In the autumn of 2021, the European Commission released Banking Package 2021 with a proposal on how to implement the Final Basel III agreement in the EU.
The package deviates somewhat from the European Banking Authority’s proposed solution, leaving an increase in capital requirements of 6%-8% for the entire EU banking sector. However, a heterogeneous impact across banks and portfolios can be expected.
Thus, the EMF-ECBC has asked Copenhagen Economics to analyse the impact of the package on the EU mortgage market. In doing so we analyse the impact on 80 of the largest credit institutions in 13 major mortgage markets in the EU. We consider all lending secured by real estate.
We find that capital requirements for the European mortgage portfolios will increase by an estimated 18% compared to the end of 2020. This corresponds to EUR 22 billion in extra required capital. Fully restoring capital ratios to the pre-package level would require an additional EUR 17 billion.

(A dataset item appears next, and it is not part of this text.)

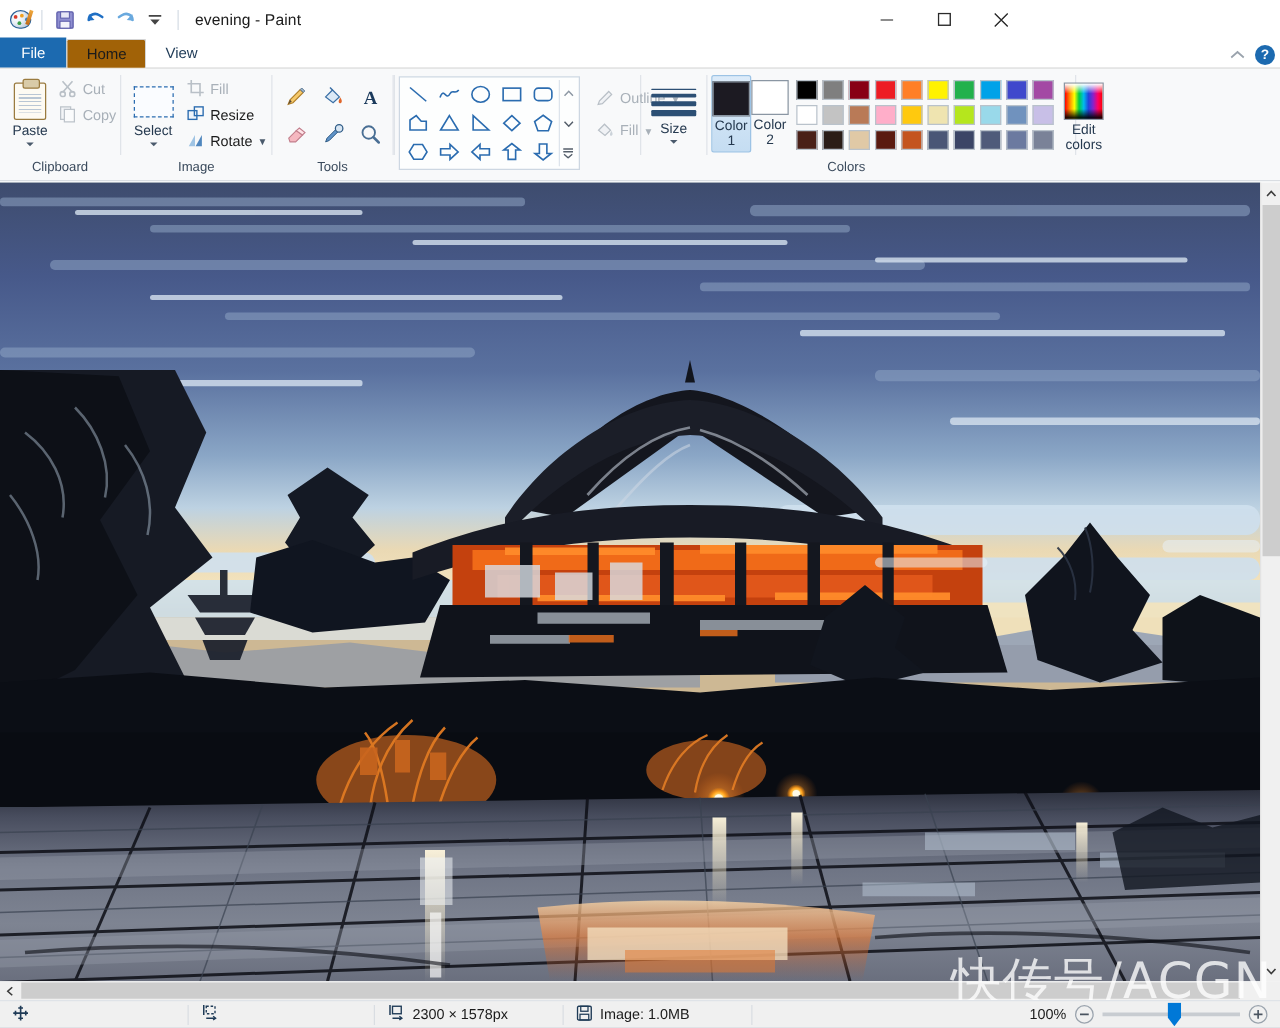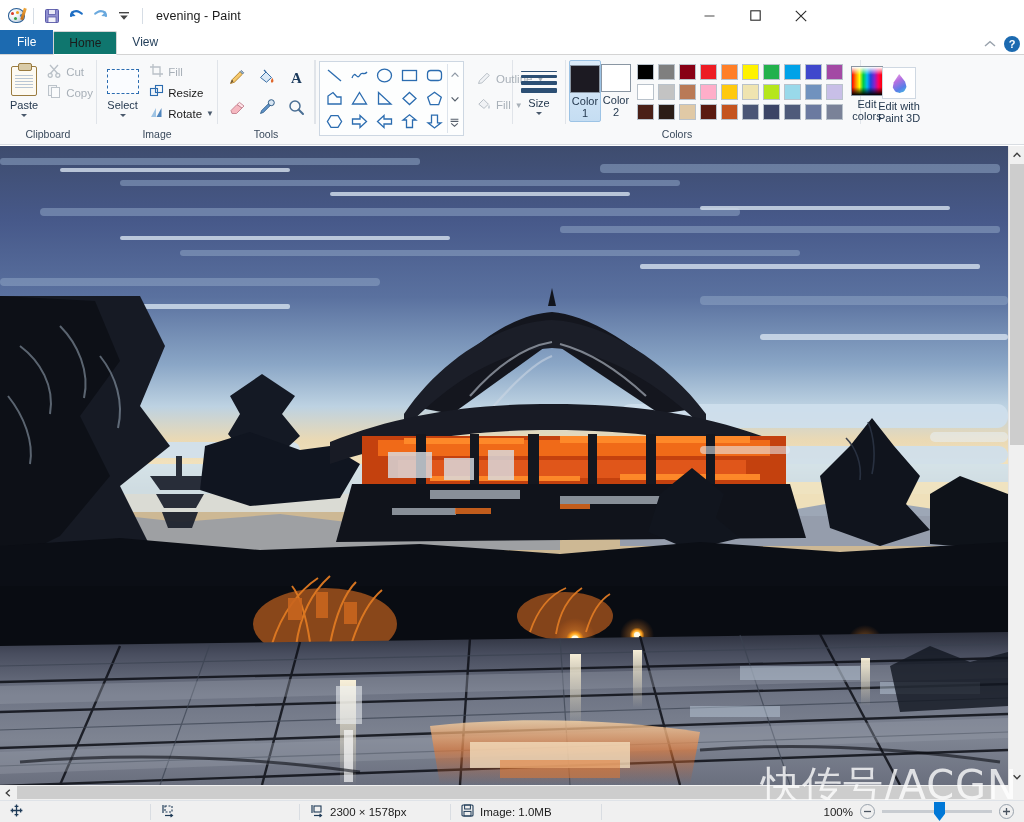"Home" .tab.active { background: #0f766e -> #a16207 }
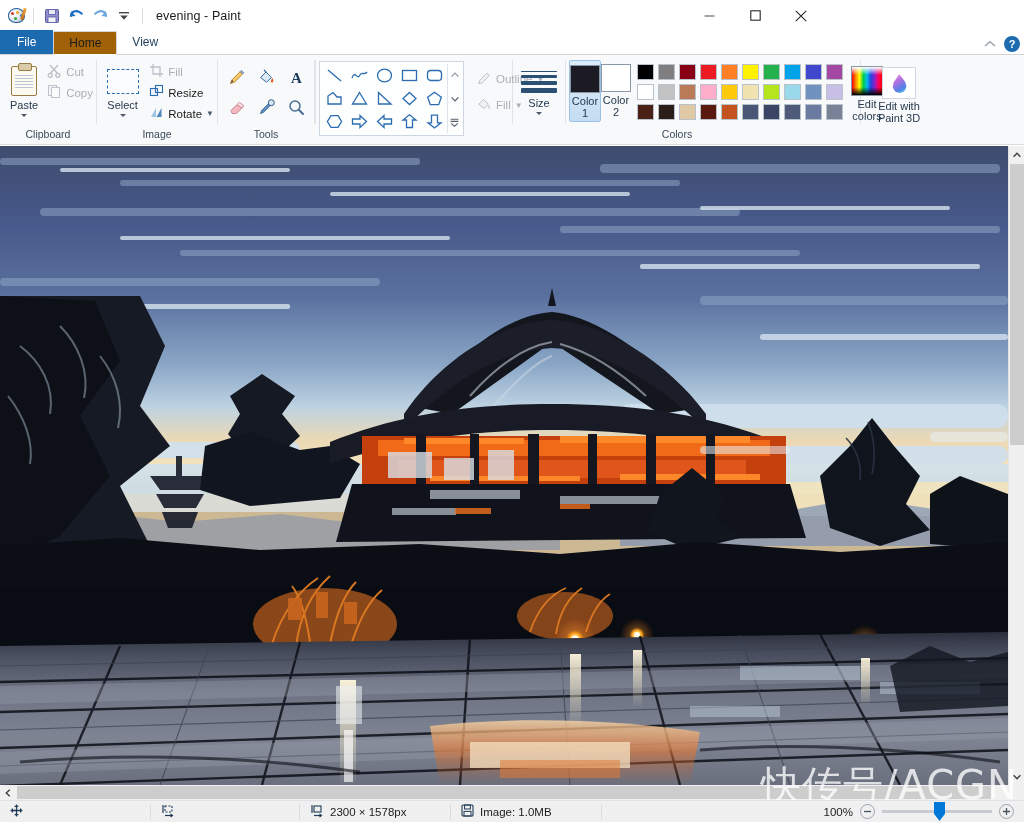"Edit with" div.rgroup-body { html: <div> <div> <div> <div> <div></div> </div> </div> <div><span>Edit with</span><br><span>Paint 3D</span></div> </div> </div> -> none }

That leaves a total extra capital need of up to EUR 39 billion.
The average impact includes substantial variation across institutions and depends crucially on which approach the institutions use today to model risks:
Looking at different customer segments, we find substantial variations in impact; the corporate mortgage portfolio, with an average increase of 40% across the EU, will experience the highest increase in capital requirements. SME exposures will experience an increase of 23%., whereas households with an increase in capital requirements of 11% will experience the lowest impact of the three customer segments.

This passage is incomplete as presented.